Although autism is a genetic disease, the list of genes that can be affected is vast and varies widely. For most people diagnosed on the spectrum, there is no known genetic cause. But Toronto researchers believe that up to a third of autism cases might be explained by low levels of a single protein called nSR100. If they’re right, this information could pinpoint a target for treating this complex disease.
Previous studies showed reduced levels of nSR100 in the brains of autistic people. The new study found that lowering nSR100 levels caused autism symptoms in mice: its scarcity was causative. The study, published in Molecular Cell, was led by Benjamin Blencowe and Sabine Cordes, both professors of molecular genetics at the University of Toronto.
nSR100 and alternative splicing
The team first became interested in nSR100 five years ago when they were solving a different and more basic mystery: given a small and limited number of human genes, how are complex and diverse structures like the brain possible?

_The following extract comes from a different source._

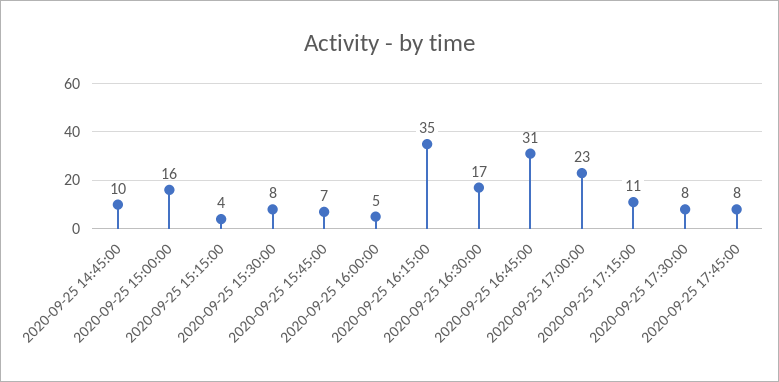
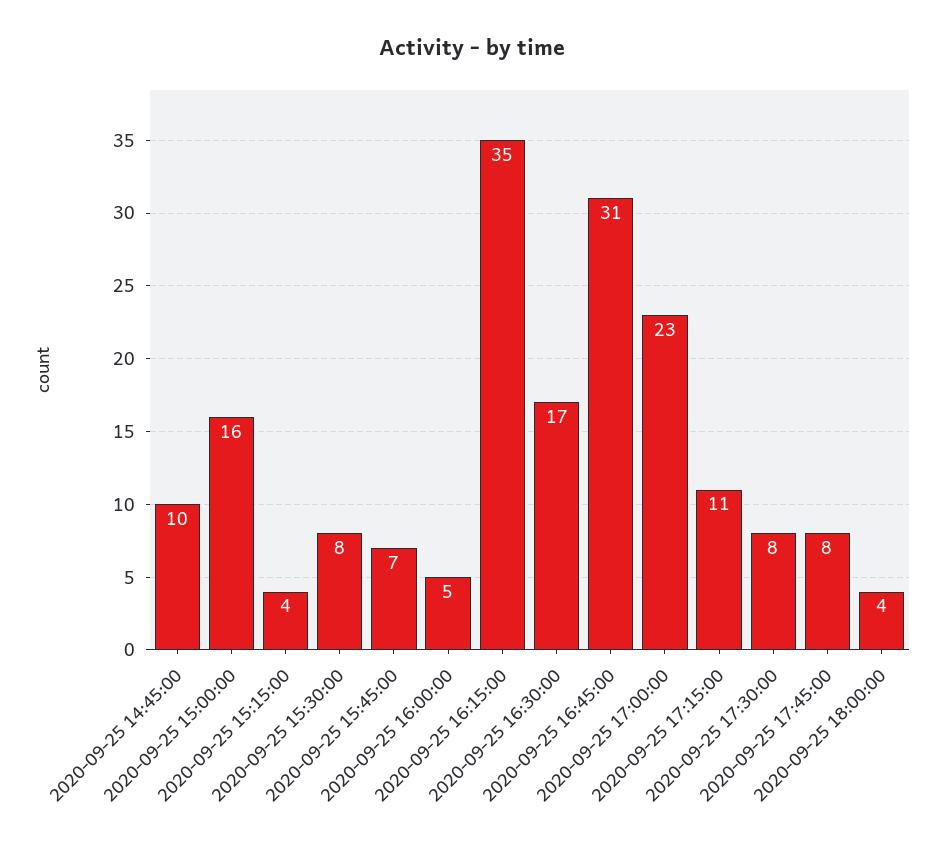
2020-09-25 18:00:00: none -> 4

In the brain, nSR100 is a key player in a process called alternative splicing. The recipes for proteins, the building blocks and machinery of cells, are written in DNA. However, these instructions are in pieces, separated by non-coding DNA, and they need to be brought together to function. nSR100 is one of the mediators that rearranges and splices this information together in many possible combinations, expanding the variety of finished proteins with fewer total genes.
This explains why a single gene can have such a broad and sweeping affect: nSR100 makes so many genes possible that without enough of it, many systems can begin to fail.
What does this mean for autism?
When the team engineered mice to have half the normal amount of nSR100, it triggered autism behaviour in mice. They were more sensitive to noise, and would choose to spend more time with brightly coloured objects than socializing with other mice, and experienced similar changes in alternative splicing and brain changes. Mice that lack nSR100 completely die at birth.
Looking at individual brain cells post mortem in human autistic brains, heightened cell activity was linked to lower nSR100 levels. Genetic changes that cause overactivity may then lead to autism. Although not yet proven, treatments that restore normal nSR100 levels might reduce or reverse autism symptoms.
As a key regulator of many genes linked to autism, nSR100 is a new potential drug target that could have broad impact on treating patients.